Yargıtay Ceza Genel Kurulu (YCGK), taksi ücretini 3 Lira eksik ödeyen gruba silah çeken, birini silahla kafasına vurarak yaralayan ve silaha karşı kendisini korumak için bıçak çeken kişiyi de göğsünden vurup öldüren taksi şoförüne “meşru müdafaada bulunduğu” gerekçesiyle ceza verilmemesine ilişkin kararı onadı. Milliyet gazetesinden Kemal Göktaş'ın haberine göre, Genel Kurul kararları emsal niteliğinde olduğu için bu kararla birlikte meşru müdafaa sınırları oldukça genişlemiş oldu.
Ankara’da, 2008’de yaşanan olayda, bira içen iki erkek ve bir kadın taksi çağırdı. Taksici Erol Gözen’i daha önce tanıyan gruptakilerden Recep Alkan, taksimetre açmamamıs karşılığında 10 TL’ye ücrette anlaştı. İnecekleri yerde grubun üzerinden 7 TL çıkınca sinirlenen taksici ile müşterileri tartışmaya başladı.
Taksici ruhsatlı silahını çekerek önce havaya ateş etti, ardından da gruptakilerden Ömer Yavuz’un kafasına vurdu. Arkadaşının yaralandığını gören Recep Alkan ise önce şoförün elinden silahını almaya çalıştı, başaramayınca sustalı bıçağıyla şoförün üzerine bir hamle yaptı. Şoför ise aralarında 1.5-2 metre olan Alkan’ın göğsüne ateş ederek öldürdü.
HAYATİ BÖLGEYE ATEŞ
Ankara 8. Ağır Ceza Mahkemesi’nde görülen davada şoför, gasp edilmeye çalışıldığını ileri sürdü ama mahkeme bu iddiaya itibar etmedi. Mahkeme, Gözen’in öldürme eylemini “meşru müdafaa sınırlarını korku ve telaşla aşarak öldürme” suçunu işlediği gerekçesiyle ceza verilmesine yer olmadığına karar verdi.

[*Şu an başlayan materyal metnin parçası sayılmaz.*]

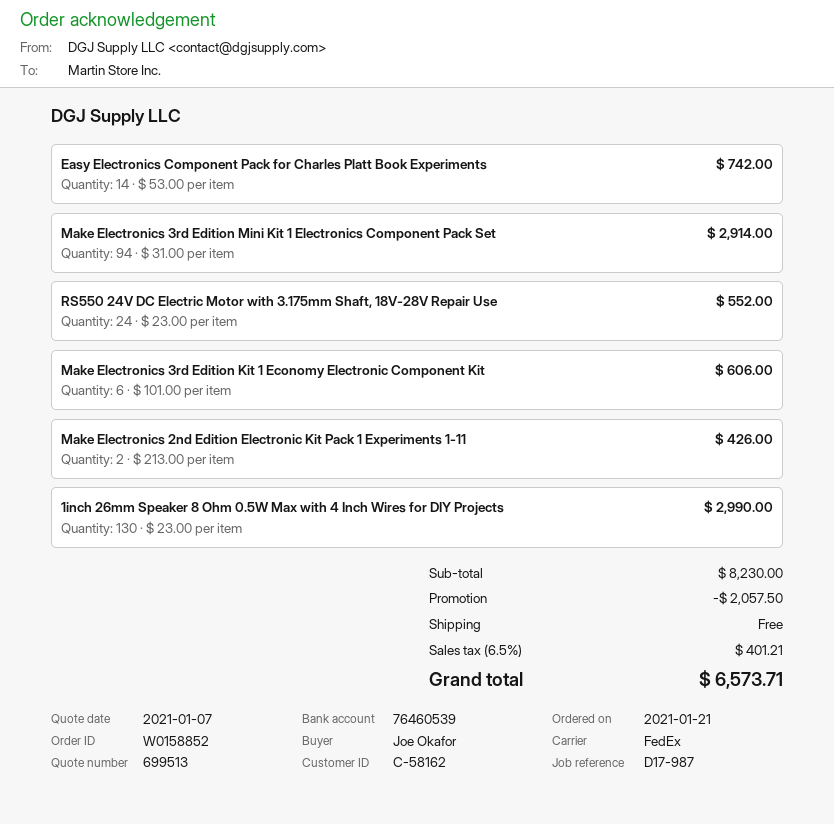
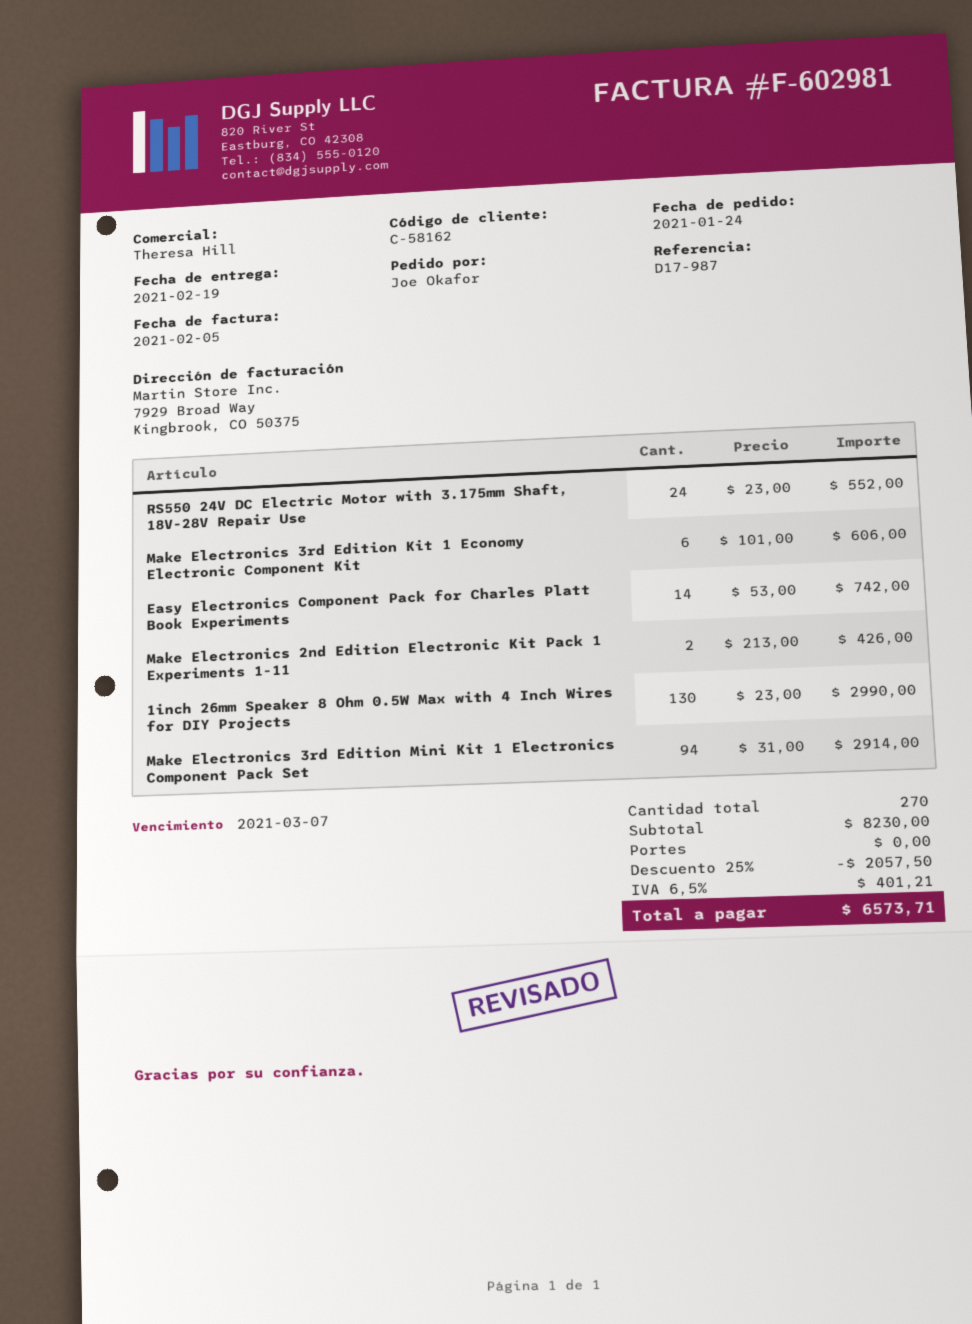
order date: 2021-01-21 -> 2021-01-24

Mahkeme, Türk Ceza Kanunu’nun 27/2. maddesine göre meşru müdafaa sınırının “mazur görülecek bir korku ve heyecanla aşıldığı” gerekçesiyle sanığa ceza verilemeyeceğini savundu.
Karar Yargıtay 1. Ceza Dairesi tarafından da onandı. Ancak Yargıtay Başsavcılığı karara Yargıtay Ceza Genel Kurulu’nda itiraz etti. Olayda meşru müdafaanın kesinlikle söz konusu olmayacağını savunan Başsavcılığın itiraz başvurusunda, ilk saldırı başlatanın sanık olduğuna dikkat çekildi. İtirazda, şöyle denildi:
KARAR EMSAL NİTELİĞİNDE
“Bir savunmadan söz edilecekse bunun olsa olsa arkadaşının kafasına vuran ve havaya ateş eden sanığa karşı maktul Recep Alkan’ın savunmasından söz edilebilir. Bıçakla hamle yapılmasının sanıkta ne tür bir sonuca ulaşacağı da kuşkuludur. Silahla ateş edilmesi zorunlu değildir. Saldırı savunma ile orantılı değildir.
İlk haksız hareketin ücretin tamamını ödemeyen maktul tarafından gerçekleştiği kabul edilse bile ilk fiili saldırıyı başlatan sanıktır. Olay, haksız tahrik altında kalınarak işlenen öldürme suçudur.”
Başsavcılığın itirazını önceki gün görüşen YCGK, yerel mahkeme kararının onanması ve itirazın reddedilmesine karar verdi. Kurulun kararları bağlayıcı olduğu için 3 TL için öldürme suçunu işleyen sanık ceza almadan kurtulmuş olacak.
BİR HAFTADA İKİNCİ KARAR
Yargıtay Cumhuriyet Başsavcılığı, geçen hafta mala karşı işlenen suçlar ve meşru müdafaa sınırları konusunda emsal teşkil edecek bir karara imza attı. 1. Ceza Dairesi, dükkânına giren hırsızlardan birini evinin balkonundan ateş ederek öldüren mal sahibinin beraatine hükmetti. Kararda sanık H.K’nın, aşırıya kaçmadan mallarını koruduğu, maktulün ölümünün de “yasal savunma” sınırları içinde kaldığı belirtildi.